## Task directions
Return each line of the listing exactly, though without its images.

## Data provided
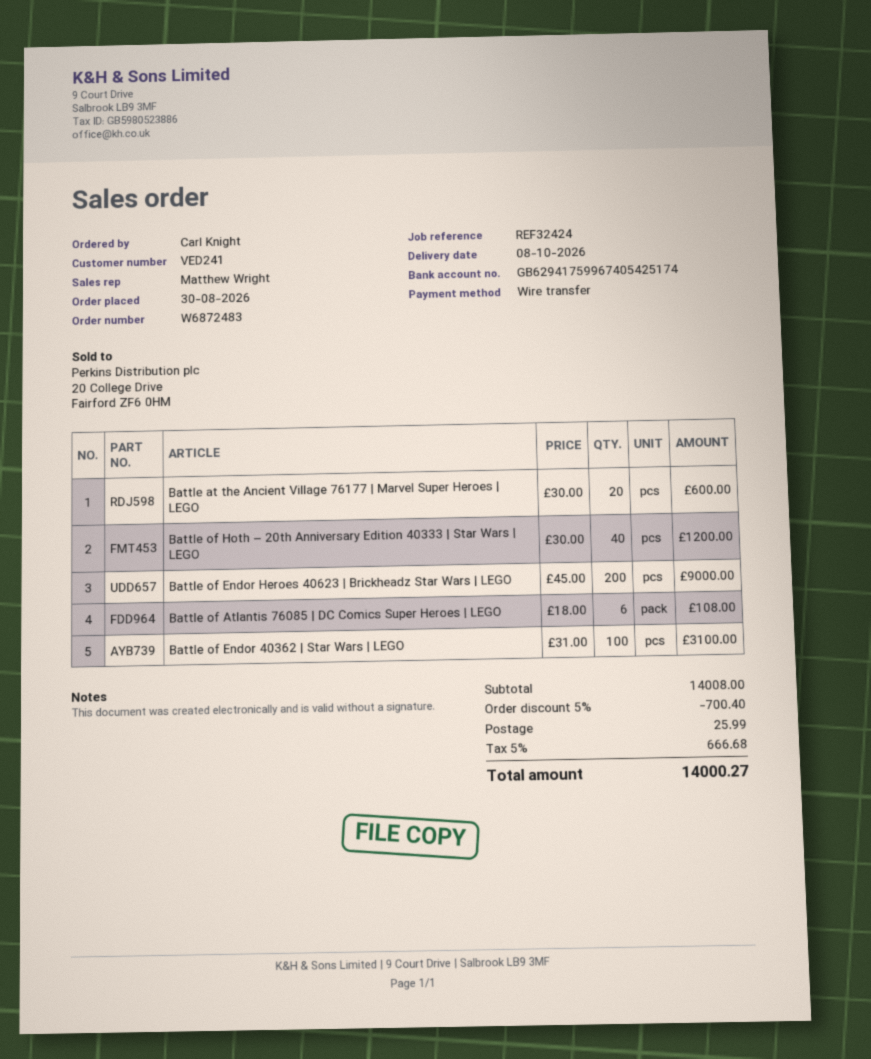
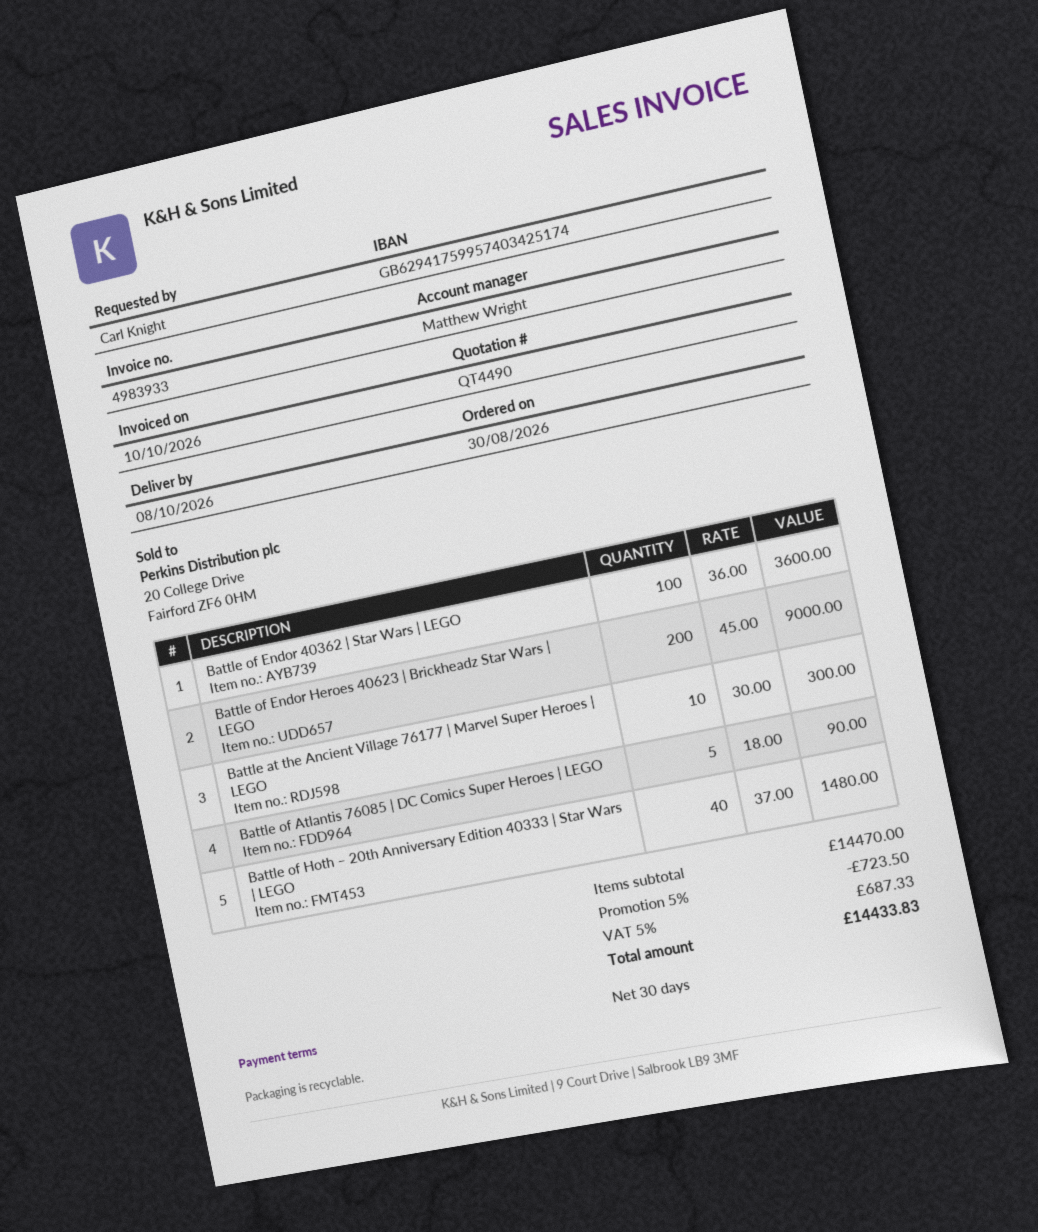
bank account: GB62941759967405425174 -> GB62941759957403425174
Battle at the Ancient Village 76177 | Marvel Super Heroes | LEGO: 20 x 30.00 = 600.00 -> 10 x 30.00 = 300.00
Battle of Hoth – 20th Anniversary Edition 40333 | Star Wars | LEGO: 40 x 30.00 = 1200.00 -> 40 x 37.00 = 1480.00
Battle of Atlantis 76085 | DC Comics Super Heroes | LEGO: 6 x 18.00 = 108.00 -> 5 x 18.00 = 90.00
Battle of Endor 40362 | Star Wars | LEGO: 100 x 31.00 = 3100.00 -> 100 x 36.00 = 3600.00
subtotal: 14008.00 -> 14470.00
discount: 5% = 700.40 -> 5% = 723.50
shipping: 25.99 -> none
tax: 5% = 666.68 -> 5% = 687.33
total: 14000.27 -> 14433.83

## Solution to the exercise
bank account: GB62941759967405425174 -> GB62941759957403425174
Battle at the Ancient Village 76177 | Marvel Super Heroes | LEGO: 20 x 30.00 = 600.00 -> 10 x 30.00 = 300.00
Battle of Hoth – 20th Anniversary Edition 40333 | Star Wars | LEGO: 40 x 30.00 = 1200.00 -> 40 x 37.00 = 1480.00
Battle of Atlantis 76085 | DC Comics Super Heroes | LEGO: 6 x 18.00 = 108.00 -> 5 x 18.00 = 90.00
Battle of Endor 40362 | Star Wars | LEGO: 100 x 31.00 = 3100.00 -> 100 x 36.00 = 3600.00
subtotal: 14008.00 -> 14470.00
discount: 5% = 700.40 -> 5% = 723.50
shipping: 25.99 -> none
tax: 5% = 666.68 -> 5% = 687.33
total: 14000.27 -> 14433.83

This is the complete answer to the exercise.